Items from a dataset
____

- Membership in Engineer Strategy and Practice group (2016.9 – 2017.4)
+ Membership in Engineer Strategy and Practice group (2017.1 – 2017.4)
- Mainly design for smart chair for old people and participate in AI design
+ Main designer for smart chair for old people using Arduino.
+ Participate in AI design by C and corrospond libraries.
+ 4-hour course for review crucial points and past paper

____

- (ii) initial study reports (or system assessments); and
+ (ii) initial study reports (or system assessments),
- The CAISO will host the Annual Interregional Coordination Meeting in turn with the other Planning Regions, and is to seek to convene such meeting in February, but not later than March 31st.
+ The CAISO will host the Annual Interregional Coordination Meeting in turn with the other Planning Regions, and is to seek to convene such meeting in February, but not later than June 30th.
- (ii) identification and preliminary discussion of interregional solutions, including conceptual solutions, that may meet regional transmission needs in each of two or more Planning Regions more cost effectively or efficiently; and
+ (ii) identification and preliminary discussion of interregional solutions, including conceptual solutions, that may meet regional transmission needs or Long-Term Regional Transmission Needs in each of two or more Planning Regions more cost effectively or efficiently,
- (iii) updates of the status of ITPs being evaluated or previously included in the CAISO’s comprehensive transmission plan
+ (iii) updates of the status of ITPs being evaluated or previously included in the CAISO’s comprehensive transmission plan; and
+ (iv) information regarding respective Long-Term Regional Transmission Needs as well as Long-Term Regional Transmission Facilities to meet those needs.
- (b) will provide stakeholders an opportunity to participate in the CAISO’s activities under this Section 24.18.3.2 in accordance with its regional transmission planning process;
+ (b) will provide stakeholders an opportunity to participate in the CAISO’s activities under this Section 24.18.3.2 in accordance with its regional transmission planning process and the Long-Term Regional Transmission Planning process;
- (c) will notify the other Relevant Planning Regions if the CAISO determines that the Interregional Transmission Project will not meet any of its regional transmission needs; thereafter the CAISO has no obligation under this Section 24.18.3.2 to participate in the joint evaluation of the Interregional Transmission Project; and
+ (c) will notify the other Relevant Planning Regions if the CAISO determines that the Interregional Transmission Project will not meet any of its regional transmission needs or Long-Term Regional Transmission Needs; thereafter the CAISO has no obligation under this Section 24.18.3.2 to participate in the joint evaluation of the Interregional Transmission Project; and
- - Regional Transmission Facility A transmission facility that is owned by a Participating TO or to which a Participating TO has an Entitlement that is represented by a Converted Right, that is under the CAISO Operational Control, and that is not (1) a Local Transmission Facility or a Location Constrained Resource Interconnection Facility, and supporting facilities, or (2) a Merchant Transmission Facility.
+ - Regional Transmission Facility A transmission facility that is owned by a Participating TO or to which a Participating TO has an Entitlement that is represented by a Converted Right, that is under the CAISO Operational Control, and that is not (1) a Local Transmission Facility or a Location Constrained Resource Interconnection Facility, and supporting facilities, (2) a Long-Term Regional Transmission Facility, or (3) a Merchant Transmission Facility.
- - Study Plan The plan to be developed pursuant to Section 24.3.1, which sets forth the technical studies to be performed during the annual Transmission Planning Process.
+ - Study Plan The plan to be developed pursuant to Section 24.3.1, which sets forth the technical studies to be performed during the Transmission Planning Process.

____

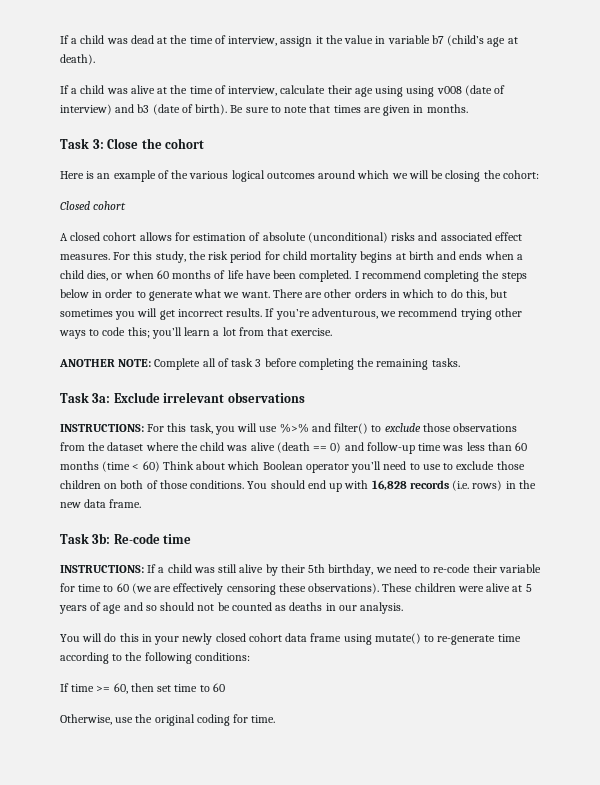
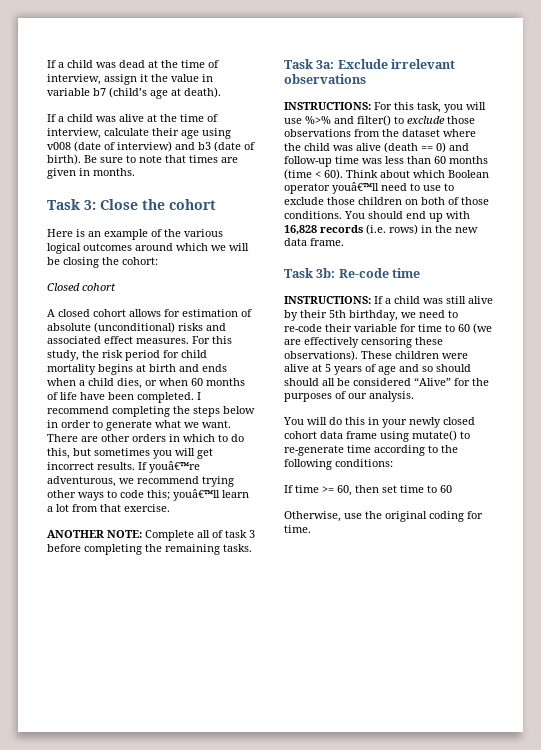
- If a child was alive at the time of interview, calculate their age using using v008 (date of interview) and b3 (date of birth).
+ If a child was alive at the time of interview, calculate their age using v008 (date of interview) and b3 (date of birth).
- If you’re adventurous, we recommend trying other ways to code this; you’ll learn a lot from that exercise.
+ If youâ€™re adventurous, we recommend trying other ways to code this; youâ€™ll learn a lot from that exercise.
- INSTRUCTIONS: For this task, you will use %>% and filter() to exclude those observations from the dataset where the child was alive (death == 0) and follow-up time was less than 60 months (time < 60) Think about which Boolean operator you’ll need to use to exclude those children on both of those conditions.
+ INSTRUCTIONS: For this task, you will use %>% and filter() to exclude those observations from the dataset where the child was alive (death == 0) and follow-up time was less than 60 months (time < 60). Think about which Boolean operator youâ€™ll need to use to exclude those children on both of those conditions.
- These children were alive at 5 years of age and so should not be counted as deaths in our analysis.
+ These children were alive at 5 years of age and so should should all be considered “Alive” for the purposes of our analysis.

____

What the task asks → Say how many lines of the data include the word "pursuant". Nothing other than the number should be given.

Problem solution → 2